Le président gabonais, Brice Oligui Nguema, a récemment annoncé une réforme des critères d’octroi des bourses d’État destinées aux étudiants désireux de poursuivre leur parcours universitaire dans certains pays européens. Cette initiative est motivée par l’augmentation constante des frais de scolarité ainsi que par la réduction des dispositifs de soutien aux étudiants à l’étranger.
Cette décision stratégique a été rendue publique le 17 août 2026, lors d’une allocution nationale prononcée à la veille des festivités marquant le 66e anniversaire de l’indépendance du Gabon. Bien que le chef de l’État n’ait pas spécifié les nations européennes visées, la France pourrait être particulièrement concernée, compte tenu du grand nombre d’étudiants gabonais qui s’y rendent traditionnellement grâce à des aides financières publiques.
Privilégier l’enseignement supérieur africain
En parallèle, Brice Oligui Nguema a exhorté la jeunesse gabonaise à se tourner davantage vers les institutions universitaires et les centres de formation d’excellence présents sur le continent africain. Il a souligné le potentiel significatif de l’Afrique en matière d’enseignement supérieur, d’innovation et de développement de compétences professionnelles.
Pour le président gabonais, cette réorientation s’inscrit dans une démarche visant à mieux contrôler les dépenses liées aux études internationales, tout en renforçant les capacités de formation au niveau national. Il a également insisté sur la nécessité de concevoir des programmes d’études qui soient en adéquation avec les priorités économiques et les besoins en compétences spécifiques du Gabon.

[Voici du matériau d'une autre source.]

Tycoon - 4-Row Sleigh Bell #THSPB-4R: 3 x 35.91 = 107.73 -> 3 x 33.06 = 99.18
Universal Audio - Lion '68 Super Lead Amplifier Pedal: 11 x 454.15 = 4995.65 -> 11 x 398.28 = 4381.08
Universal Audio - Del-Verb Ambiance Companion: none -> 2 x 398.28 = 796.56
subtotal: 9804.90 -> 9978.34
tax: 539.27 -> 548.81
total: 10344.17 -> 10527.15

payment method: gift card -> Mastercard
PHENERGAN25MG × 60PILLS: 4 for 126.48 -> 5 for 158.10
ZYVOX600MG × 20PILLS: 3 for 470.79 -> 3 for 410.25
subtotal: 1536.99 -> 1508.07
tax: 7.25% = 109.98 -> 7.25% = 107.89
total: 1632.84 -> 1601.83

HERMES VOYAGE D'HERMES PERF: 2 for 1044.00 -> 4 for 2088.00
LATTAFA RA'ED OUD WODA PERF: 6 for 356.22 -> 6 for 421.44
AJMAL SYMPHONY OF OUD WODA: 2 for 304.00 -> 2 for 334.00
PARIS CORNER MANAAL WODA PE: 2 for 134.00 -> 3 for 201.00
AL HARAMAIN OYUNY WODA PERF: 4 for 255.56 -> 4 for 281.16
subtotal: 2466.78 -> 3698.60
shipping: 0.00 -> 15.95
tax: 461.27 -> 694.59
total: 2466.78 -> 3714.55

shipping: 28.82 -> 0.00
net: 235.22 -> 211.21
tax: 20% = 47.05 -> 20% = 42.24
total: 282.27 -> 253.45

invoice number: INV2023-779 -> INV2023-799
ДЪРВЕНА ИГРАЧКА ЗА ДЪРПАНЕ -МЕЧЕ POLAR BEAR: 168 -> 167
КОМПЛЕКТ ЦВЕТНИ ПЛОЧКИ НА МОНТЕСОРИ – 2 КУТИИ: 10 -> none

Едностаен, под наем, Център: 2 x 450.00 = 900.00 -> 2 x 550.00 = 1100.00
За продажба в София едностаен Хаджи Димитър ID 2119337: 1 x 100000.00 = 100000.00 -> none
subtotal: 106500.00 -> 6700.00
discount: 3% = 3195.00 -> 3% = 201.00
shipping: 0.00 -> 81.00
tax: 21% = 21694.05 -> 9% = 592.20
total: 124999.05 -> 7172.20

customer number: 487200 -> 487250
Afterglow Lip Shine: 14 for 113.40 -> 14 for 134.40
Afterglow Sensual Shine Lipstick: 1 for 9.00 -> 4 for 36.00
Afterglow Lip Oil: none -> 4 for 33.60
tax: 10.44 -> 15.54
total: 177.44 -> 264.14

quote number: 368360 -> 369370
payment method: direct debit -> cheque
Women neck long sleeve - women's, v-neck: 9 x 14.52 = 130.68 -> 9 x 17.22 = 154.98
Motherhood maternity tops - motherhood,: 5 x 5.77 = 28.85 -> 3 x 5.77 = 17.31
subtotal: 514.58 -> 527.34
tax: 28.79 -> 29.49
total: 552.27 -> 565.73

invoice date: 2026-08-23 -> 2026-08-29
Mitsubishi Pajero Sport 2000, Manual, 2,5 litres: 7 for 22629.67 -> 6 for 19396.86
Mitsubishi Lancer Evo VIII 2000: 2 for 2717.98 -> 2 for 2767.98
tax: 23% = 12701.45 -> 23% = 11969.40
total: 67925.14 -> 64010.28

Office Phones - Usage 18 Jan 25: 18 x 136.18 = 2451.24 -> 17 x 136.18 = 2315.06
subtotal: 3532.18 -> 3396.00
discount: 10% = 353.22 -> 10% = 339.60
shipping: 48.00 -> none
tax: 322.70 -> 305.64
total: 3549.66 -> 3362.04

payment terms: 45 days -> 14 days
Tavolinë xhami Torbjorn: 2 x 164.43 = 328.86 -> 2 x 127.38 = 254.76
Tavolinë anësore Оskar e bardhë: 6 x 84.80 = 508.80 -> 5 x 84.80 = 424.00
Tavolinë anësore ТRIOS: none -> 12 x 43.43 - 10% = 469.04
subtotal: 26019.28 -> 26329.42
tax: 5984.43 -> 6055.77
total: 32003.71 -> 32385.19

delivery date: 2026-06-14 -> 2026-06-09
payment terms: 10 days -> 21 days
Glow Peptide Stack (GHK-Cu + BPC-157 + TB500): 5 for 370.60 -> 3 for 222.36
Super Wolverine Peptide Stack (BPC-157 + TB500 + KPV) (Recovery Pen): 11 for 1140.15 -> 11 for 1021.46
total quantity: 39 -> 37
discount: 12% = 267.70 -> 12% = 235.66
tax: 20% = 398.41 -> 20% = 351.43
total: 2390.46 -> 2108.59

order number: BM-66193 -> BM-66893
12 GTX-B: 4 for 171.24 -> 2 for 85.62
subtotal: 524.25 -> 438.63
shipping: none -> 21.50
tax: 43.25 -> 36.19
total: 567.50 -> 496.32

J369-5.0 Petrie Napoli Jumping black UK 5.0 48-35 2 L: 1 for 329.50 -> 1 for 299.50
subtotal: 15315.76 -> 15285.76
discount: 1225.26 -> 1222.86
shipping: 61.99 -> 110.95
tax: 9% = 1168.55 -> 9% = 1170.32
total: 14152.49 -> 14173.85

Les autorités gabonaises cherchent ainsi à mettre en œuvre une politique de formation plus alignée sur les ambitions de développement du pays, face à la hausse continue des coûts de l’éducation supérieure à l’étranger.
Le Gabon a par ailleurs célébré son indépendance le 17 août à Libreville, avec diverses cérémonies officielles, dont un défilé militaire. L’événement a vu la participation du président congolais Félix Tshisekedi et du général Horta Ntam, représentant la Guinée-Bissau.